Which lines run from the one containing "Tuttosport maggio 1978" to the end of the entries below? Retype exactly those, both ends included.

*** SUPPLIED RECORDS ***

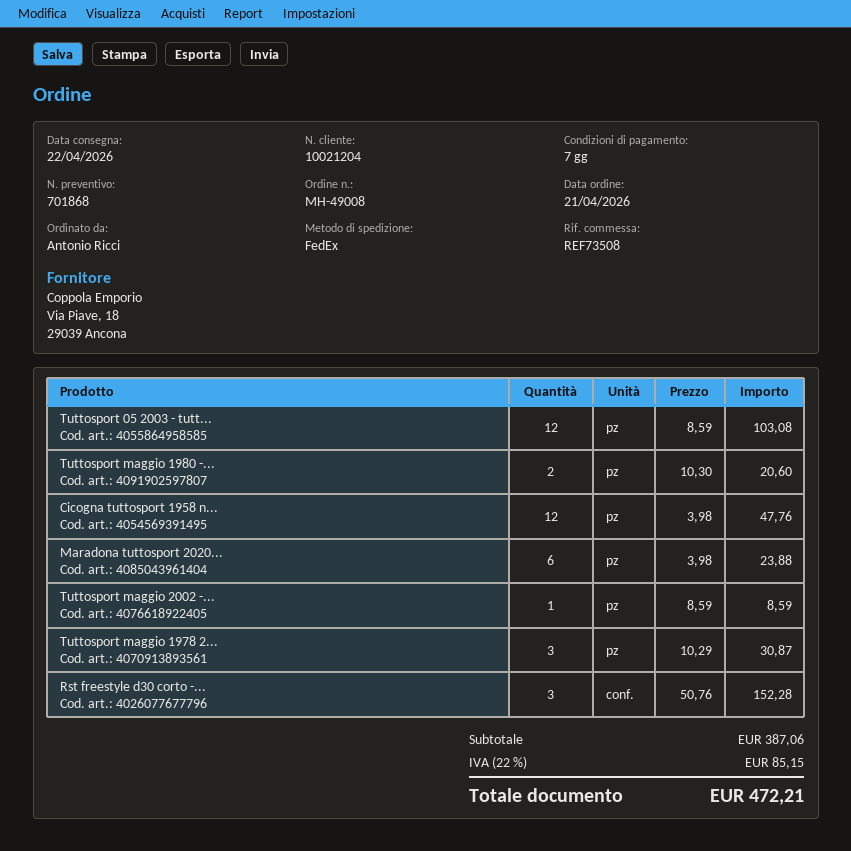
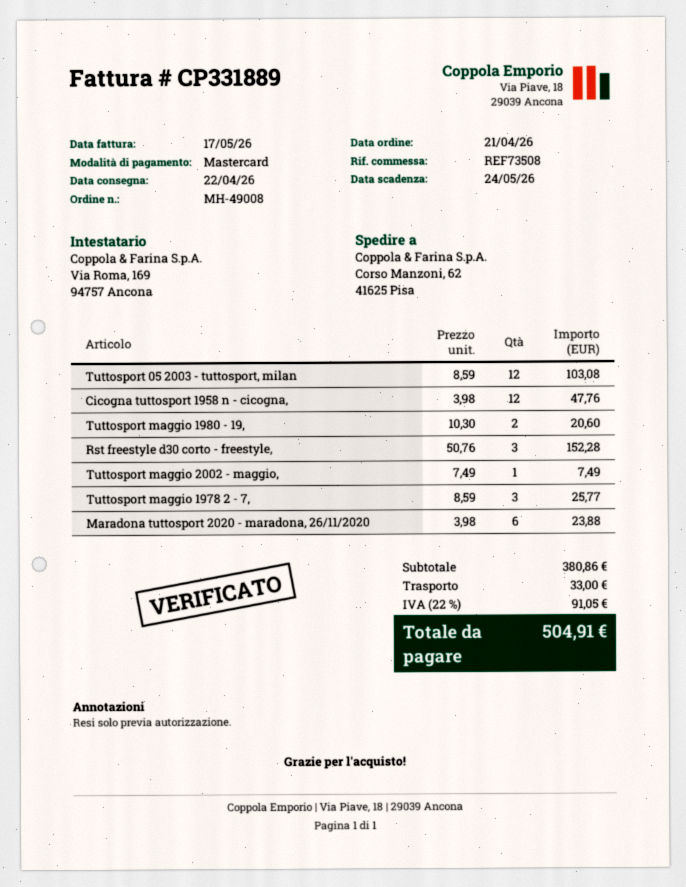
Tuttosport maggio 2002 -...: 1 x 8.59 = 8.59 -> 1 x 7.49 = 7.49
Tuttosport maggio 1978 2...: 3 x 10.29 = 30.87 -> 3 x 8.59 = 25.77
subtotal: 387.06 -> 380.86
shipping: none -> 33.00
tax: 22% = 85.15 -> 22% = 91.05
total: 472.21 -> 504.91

*** End of SUPPLIED RECORDS ***

# REPLY
Tuttosport maggio 1978 2...: 3 x 10.29 = 30.87 -> 3 x 8.59 = 25.77
subtotal: 387.06 -> 380.86
shipping: none -> 33.00
tax: 22% = 85.15 -> 22% = 91.05
total: 472.21 -> 504.91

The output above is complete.